3.  Your point about selfish sensuality is the heart of a problem, and I appreciate very much your raising it as a general issue rather than (just) a real vulnerability in the approach I am taking at Hadspen.

I do believe absolutely in the duty of any good client to provide a lucid and fully resolved brief. The worst spin in this case would be to say that I have contrived to avoid answering the critical question of what pleasure I, as the client, want from my new garden.

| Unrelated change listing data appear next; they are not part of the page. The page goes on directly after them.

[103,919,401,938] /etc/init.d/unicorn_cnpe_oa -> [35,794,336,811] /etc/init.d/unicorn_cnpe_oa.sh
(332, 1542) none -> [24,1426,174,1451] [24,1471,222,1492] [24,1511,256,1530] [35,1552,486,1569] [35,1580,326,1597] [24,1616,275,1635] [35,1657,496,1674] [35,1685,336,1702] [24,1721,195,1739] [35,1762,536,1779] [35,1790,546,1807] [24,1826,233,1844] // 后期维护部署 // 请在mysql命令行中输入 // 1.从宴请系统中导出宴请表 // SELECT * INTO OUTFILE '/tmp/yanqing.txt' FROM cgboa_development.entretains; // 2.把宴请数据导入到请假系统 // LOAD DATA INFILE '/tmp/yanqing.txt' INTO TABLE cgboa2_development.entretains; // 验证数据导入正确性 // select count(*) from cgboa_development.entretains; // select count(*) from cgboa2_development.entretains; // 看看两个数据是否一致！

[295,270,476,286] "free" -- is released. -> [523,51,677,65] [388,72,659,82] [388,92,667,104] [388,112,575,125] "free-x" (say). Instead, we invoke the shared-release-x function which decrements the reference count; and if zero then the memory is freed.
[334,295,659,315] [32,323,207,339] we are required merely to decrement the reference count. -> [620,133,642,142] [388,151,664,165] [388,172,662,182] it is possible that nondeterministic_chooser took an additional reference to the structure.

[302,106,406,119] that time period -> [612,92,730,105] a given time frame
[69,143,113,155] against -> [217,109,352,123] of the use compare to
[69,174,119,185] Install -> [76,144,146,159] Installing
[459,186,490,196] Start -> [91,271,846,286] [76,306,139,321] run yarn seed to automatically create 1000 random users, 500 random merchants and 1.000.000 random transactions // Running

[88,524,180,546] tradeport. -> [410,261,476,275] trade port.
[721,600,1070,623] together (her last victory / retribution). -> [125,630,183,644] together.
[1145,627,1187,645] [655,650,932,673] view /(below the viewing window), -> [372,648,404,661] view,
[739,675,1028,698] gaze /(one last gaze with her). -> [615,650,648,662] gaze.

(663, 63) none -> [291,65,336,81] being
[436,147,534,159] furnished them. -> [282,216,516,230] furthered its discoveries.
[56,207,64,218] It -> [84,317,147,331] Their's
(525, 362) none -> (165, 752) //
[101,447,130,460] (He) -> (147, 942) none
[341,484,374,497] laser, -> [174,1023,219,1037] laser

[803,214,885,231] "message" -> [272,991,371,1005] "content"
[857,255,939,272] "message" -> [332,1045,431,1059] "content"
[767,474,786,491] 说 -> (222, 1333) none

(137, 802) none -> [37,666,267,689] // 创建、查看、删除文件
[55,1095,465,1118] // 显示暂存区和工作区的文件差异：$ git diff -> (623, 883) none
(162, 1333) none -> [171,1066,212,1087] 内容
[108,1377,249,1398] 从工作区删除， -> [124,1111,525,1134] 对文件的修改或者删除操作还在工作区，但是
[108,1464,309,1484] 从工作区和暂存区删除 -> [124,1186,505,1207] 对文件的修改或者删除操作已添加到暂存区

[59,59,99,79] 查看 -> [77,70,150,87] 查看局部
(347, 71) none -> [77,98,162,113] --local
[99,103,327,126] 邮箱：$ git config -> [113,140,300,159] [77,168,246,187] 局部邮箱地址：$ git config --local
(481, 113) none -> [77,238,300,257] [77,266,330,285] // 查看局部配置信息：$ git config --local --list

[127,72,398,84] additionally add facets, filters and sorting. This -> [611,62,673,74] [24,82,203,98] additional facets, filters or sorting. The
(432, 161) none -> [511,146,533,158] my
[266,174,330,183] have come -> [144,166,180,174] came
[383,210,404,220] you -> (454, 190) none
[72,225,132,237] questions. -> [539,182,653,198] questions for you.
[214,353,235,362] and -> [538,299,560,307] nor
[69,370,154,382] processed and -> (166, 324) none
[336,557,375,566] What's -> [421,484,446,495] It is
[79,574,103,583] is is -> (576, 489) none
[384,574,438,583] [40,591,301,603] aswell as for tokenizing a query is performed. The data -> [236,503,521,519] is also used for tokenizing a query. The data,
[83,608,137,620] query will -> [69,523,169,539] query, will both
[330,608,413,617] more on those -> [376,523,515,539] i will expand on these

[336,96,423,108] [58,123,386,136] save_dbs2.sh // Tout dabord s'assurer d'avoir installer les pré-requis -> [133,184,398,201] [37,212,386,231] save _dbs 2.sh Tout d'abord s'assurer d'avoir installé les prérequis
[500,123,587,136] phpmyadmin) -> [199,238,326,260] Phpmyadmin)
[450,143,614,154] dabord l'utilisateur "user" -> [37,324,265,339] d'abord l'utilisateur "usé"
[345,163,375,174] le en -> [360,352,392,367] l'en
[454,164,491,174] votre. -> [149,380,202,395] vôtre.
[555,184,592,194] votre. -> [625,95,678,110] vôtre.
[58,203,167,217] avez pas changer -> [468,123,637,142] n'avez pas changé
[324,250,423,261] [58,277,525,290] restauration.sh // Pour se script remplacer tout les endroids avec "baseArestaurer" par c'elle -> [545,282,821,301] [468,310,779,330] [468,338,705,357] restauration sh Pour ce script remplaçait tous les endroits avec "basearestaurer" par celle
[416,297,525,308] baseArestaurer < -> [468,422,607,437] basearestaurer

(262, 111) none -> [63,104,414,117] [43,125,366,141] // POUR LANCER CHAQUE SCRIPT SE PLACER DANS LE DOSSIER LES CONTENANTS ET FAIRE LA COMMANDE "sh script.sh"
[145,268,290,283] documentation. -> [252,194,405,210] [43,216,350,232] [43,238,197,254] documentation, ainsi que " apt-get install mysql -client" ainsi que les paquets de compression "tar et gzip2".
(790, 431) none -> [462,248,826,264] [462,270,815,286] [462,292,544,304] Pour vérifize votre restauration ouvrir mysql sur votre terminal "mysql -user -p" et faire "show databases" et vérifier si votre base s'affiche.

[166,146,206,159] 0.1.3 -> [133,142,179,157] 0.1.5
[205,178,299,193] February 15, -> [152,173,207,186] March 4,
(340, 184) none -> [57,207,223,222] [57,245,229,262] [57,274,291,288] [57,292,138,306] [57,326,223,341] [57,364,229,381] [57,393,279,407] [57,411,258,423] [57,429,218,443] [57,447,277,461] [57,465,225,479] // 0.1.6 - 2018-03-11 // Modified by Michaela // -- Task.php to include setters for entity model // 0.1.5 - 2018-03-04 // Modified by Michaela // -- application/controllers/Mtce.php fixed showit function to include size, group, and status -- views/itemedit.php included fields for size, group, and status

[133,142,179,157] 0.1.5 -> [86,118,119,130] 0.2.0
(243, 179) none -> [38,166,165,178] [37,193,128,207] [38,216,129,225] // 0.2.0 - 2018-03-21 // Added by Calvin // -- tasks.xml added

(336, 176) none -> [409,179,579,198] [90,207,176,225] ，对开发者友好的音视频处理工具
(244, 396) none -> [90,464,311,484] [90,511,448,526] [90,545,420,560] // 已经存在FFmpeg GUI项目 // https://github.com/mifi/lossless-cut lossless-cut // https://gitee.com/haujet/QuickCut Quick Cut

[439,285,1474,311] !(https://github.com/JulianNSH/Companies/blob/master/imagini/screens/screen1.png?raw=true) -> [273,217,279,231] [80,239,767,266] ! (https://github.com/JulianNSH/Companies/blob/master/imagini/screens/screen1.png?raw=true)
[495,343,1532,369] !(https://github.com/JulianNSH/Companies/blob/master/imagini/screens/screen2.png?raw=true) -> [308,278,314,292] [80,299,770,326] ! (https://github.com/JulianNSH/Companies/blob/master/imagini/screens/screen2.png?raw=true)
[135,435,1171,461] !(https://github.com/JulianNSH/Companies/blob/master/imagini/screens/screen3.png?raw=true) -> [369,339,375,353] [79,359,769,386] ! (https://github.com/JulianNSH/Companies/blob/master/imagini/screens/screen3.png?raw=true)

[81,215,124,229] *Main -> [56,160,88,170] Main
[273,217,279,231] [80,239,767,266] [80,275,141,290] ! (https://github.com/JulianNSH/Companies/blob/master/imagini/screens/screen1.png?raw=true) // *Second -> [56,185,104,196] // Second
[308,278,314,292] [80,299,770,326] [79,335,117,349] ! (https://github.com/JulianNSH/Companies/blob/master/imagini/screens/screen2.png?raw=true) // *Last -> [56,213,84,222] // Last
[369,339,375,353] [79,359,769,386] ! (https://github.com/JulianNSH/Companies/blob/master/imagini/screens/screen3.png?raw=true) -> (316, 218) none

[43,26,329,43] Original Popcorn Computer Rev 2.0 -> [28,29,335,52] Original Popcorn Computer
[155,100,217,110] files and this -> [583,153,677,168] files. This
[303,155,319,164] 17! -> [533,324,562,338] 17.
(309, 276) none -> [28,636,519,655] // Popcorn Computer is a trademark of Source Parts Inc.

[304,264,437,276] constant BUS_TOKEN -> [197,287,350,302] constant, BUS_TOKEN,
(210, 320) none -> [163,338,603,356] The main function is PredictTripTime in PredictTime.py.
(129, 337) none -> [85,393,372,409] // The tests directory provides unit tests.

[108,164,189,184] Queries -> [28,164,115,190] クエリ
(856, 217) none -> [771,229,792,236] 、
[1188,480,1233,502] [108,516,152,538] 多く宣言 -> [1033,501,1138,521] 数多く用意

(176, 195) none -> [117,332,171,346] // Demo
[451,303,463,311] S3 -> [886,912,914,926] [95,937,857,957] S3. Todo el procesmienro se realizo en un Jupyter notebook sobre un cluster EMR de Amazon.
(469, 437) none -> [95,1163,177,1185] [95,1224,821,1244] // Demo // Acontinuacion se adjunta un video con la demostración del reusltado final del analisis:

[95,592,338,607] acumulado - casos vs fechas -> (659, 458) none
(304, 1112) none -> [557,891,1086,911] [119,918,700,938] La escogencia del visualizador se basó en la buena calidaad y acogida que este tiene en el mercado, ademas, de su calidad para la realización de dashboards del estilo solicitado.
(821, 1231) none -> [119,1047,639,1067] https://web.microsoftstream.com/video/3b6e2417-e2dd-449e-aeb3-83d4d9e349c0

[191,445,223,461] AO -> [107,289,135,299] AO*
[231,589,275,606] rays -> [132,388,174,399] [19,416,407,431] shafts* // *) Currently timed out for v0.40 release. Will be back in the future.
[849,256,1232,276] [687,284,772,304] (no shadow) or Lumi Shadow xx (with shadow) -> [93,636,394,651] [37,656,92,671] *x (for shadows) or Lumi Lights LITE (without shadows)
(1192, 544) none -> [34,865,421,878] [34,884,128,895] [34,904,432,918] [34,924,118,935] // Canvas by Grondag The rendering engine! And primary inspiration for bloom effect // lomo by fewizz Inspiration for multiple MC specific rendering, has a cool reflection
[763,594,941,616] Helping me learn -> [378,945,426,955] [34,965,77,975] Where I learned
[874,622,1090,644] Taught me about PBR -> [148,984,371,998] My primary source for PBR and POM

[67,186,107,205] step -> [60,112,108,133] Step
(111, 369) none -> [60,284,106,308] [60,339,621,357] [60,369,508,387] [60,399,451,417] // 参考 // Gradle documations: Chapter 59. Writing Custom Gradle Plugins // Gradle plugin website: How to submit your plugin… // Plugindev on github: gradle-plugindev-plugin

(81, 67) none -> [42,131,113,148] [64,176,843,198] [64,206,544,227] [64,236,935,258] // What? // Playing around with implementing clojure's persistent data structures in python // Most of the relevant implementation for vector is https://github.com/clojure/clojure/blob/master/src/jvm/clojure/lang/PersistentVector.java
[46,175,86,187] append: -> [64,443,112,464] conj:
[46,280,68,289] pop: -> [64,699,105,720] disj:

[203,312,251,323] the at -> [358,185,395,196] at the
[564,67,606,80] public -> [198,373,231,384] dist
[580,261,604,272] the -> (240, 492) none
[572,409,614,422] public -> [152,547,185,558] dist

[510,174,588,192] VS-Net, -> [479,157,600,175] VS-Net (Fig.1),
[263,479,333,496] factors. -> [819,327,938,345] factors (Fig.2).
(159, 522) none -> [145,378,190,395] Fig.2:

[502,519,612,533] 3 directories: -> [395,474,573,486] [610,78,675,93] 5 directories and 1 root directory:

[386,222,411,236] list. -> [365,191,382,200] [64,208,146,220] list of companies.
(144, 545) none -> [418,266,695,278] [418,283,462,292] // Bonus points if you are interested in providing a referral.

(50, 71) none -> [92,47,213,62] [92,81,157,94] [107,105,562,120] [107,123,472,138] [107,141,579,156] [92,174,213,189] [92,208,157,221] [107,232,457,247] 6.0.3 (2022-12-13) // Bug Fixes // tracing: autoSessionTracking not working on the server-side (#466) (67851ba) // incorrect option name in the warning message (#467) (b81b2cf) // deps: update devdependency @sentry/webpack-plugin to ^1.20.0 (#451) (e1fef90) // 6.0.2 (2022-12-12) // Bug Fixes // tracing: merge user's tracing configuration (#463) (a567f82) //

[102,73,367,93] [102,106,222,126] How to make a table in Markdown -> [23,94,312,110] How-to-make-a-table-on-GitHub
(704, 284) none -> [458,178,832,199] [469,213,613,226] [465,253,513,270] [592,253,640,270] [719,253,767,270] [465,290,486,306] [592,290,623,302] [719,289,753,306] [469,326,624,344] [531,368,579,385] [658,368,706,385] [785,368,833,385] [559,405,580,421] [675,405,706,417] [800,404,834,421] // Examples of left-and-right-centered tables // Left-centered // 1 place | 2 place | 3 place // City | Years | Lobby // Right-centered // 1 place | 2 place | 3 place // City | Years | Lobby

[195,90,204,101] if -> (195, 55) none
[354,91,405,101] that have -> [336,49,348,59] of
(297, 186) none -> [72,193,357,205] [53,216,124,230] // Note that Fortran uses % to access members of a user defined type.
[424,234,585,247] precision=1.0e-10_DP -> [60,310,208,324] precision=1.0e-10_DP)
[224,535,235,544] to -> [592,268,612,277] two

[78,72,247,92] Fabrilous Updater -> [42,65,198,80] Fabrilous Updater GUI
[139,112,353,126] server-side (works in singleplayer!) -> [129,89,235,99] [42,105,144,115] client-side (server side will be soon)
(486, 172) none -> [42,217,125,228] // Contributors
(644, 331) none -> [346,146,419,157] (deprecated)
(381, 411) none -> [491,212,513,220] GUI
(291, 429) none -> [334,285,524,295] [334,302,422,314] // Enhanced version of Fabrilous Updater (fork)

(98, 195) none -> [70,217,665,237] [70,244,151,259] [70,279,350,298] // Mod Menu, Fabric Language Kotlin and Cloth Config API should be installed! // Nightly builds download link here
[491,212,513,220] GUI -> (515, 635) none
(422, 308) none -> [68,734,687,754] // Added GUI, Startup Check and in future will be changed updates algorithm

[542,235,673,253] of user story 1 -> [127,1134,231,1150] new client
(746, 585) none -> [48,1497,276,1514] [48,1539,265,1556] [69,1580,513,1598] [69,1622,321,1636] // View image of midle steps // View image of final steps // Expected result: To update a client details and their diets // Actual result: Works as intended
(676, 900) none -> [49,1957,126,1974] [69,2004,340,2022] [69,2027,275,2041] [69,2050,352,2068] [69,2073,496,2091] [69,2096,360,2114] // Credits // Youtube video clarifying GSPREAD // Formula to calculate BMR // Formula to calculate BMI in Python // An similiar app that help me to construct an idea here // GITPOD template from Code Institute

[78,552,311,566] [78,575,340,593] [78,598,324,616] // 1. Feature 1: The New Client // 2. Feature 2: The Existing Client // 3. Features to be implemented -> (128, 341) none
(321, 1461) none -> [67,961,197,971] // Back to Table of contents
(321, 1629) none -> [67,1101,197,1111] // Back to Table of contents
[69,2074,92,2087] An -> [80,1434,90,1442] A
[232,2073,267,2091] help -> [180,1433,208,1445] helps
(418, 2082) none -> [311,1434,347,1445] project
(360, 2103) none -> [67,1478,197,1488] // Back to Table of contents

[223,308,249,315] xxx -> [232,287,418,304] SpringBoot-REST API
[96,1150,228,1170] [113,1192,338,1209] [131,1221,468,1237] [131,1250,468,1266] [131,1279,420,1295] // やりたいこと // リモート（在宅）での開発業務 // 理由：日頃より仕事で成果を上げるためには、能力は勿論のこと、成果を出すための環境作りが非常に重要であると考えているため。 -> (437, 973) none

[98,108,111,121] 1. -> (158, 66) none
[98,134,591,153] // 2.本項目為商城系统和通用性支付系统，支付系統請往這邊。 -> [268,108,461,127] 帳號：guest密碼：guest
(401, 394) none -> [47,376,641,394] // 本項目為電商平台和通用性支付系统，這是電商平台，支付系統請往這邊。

But whose garden is it really? I’m arguing that good gardens have to belong to their gardeners, and that I was trying to give free rein to the ’selfish sensuality’ of the one who takes the job. The fact that it is a walled garden seems to encourage this; even as a vegetable garden in the 1960s I remember having to ask permission of my grandparents’ gardener to enter. I certainly felt latterly, and rather inevitably, that the number of visitors at Hadspen, and their responses, began to inform Nori and Sandra’s gardening. The spectre of Alnwick is one to be avoided at every turn - a ’show’ garden undermines very quickly the intensity of individual (sorry, selfish) gratification (sensuality?)

How about calling this whole thing an experiment in shared selfishness?

With many thanks again. Please don’t reply unless you feel you must.

Kim Wilkie to Niall Hobhouse, Nicholas Olsberg

Tuesday, August 8th, 2006

Right there with John Hubbard. Selfish in terms of being for the self with none of the moral subtext. Absolutely no place for guilt - I agree.
The public realm is another thing altogether. A garden is for private creativity - as radical as you choose. Public space needs to work with many other lives, issues, ideals and practicalities. Interesting overlap though, where the private space can contribute to the public good.